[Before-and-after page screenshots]
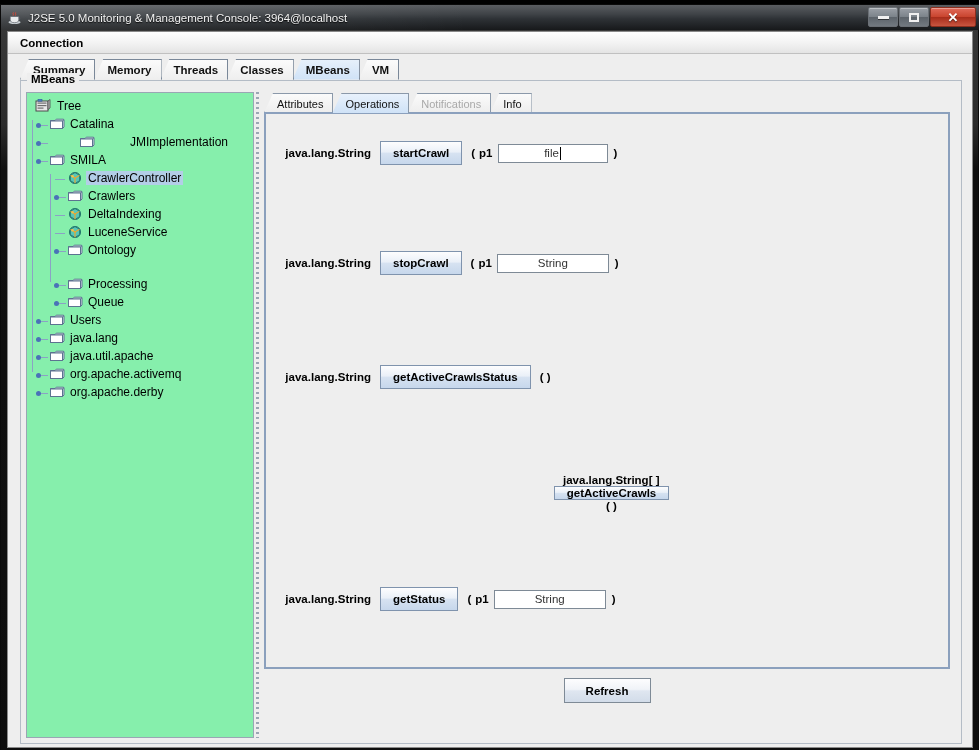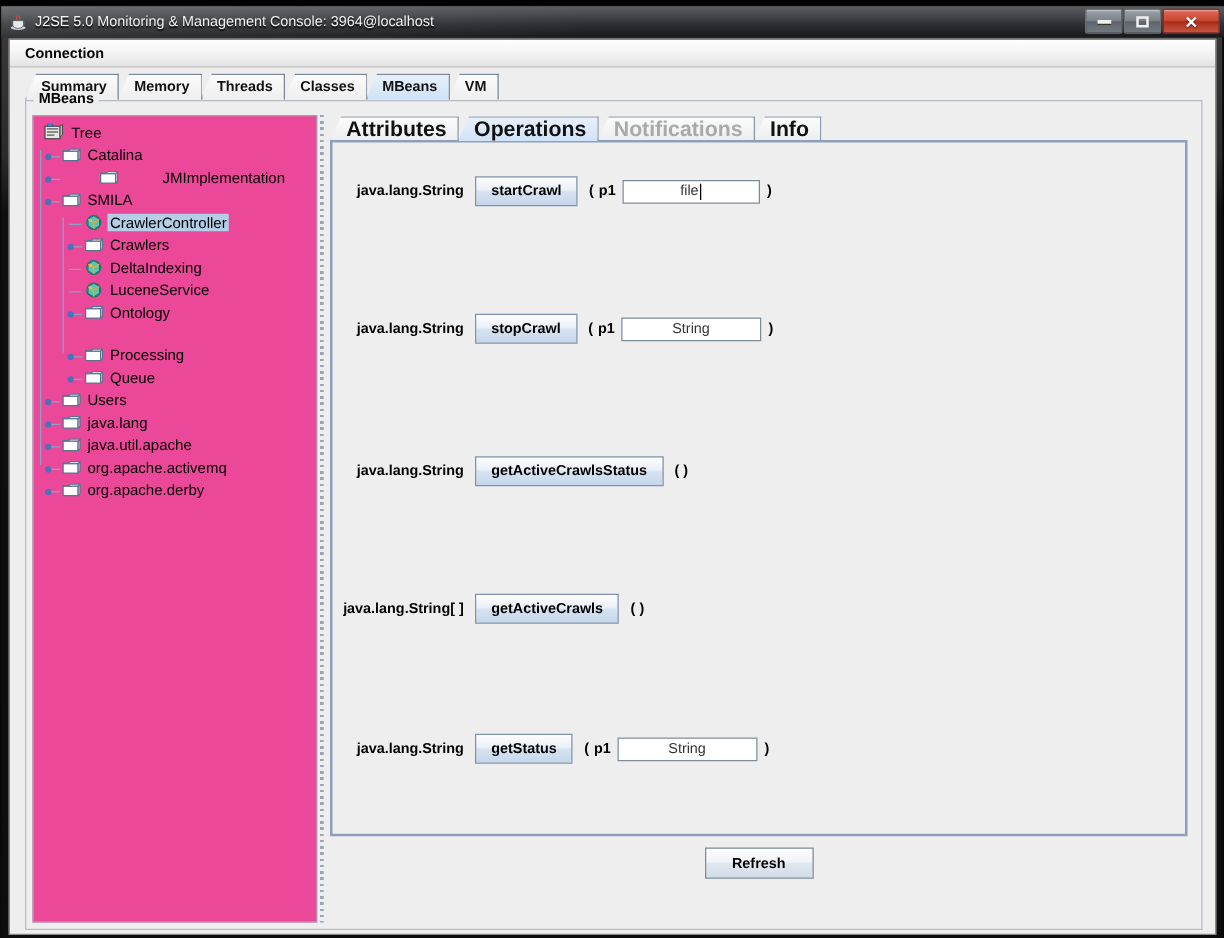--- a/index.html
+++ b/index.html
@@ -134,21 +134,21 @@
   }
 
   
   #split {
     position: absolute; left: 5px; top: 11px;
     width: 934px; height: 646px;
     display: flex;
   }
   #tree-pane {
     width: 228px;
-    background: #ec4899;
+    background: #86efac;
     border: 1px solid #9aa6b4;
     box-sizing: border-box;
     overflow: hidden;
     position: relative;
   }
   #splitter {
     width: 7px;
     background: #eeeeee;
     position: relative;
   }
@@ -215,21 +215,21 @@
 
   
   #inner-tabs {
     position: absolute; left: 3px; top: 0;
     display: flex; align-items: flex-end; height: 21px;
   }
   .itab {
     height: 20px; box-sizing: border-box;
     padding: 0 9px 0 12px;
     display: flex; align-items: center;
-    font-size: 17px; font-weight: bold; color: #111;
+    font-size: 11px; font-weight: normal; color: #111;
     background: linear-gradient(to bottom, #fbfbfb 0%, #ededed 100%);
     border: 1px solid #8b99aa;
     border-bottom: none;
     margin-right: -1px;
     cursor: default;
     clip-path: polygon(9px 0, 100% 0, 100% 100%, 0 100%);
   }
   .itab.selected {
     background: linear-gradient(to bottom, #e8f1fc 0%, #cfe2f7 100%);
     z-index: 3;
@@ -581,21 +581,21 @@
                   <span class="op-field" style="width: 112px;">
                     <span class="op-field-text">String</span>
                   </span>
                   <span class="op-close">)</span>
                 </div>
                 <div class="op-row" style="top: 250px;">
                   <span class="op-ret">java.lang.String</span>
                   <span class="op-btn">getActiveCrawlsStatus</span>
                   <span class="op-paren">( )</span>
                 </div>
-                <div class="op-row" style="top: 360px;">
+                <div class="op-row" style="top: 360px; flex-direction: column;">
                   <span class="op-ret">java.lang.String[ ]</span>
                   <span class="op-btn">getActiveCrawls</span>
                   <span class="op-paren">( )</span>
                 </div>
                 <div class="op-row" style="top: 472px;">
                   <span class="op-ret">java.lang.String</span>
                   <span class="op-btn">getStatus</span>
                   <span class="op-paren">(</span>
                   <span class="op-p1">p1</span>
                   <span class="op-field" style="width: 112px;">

WHAT YOU NEED TO DO
From the records above, copy every line that holds the word "flex".

COMPLETED EXERCISE
     display: flex;
     display: flex; align-items: flex-end; height: 21px;
     display: flex; align-items: center;
+                <div class="op-row" style="top: 360px; flex-direction: column;">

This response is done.